Your task: The word "Dinamo" marks the lines to find; copy every such line from the data below.

[Modification records]
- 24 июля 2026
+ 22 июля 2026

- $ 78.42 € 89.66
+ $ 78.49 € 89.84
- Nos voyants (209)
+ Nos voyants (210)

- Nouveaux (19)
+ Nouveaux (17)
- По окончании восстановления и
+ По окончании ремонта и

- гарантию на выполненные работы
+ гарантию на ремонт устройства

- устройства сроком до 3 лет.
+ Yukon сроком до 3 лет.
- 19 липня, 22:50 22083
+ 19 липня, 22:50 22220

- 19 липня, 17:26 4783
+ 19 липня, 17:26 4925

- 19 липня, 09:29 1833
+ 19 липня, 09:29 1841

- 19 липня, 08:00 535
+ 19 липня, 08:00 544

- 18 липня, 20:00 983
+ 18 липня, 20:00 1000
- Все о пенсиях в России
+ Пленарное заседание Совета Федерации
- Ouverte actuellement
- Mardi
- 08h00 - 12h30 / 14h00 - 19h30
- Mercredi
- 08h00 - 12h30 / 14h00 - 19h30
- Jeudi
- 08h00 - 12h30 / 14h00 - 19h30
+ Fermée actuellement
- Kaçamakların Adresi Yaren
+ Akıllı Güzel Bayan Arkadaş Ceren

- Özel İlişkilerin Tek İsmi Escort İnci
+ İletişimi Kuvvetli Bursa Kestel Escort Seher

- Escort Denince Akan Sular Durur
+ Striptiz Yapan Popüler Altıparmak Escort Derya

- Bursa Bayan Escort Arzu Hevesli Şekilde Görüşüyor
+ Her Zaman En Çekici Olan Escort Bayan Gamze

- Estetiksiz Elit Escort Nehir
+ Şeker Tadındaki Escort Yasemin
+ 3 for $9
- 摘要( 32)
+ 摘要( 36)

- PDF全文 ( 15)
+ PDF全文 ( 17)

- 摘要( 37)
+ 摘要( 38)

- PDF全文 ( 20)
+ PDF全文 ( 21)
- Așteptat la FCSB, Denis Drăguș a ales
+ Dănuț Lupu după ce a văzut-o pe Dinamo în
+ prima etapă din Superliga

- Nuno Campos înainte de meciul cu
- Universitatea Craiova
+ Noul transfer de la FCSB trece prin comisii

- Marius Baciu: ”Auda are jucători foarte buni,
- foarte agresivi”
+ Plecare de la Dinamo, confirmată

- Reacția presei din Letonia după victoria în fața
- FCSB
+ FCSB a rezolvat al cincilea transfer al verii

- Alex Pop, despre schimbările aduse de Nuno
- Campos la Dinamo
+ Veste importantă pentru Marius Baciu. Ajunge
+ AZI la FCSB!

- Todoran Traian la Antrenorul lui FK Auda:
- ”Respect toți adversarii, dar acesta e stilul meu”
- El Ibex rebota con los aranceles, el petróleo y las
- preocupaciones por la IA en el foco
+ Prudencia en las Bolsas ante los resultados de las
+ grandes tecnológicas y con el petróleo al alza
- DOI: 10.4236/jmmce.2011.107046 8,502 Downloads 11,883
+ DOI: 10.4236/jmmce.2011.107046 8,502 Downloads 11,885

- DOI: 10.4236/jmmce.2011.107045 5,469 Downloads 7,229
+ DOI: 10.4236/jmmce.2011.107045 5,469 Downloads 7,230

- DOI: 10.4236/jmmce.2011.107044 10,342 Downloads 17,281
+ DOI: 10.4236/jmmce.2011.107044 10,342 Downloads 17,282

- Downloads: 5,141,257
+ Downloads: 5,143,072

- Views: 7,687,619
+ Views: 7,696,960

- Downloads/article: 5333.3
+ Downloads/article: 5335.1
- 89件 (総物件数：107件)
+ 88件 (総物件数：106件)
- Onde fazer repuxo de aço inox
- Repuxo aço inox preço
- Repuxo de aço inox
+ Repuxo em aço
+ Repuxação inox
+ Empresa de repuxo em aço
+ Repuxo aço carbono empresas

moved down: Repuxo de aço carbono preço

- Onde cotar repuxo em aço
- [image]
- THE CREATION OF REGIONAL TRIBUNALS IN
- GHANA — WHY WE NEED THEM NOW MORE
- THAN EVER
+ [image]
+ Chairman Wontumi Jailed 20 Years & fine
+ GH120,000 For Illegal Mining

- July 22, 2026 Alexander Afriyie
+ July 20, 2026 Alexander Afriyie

Reply to the exercise:
+ Dănuț Lupu după ce a văzut-o pe Dinamo în
+ Plecare de la Dinamo, confirmată
- Campos la Dinamo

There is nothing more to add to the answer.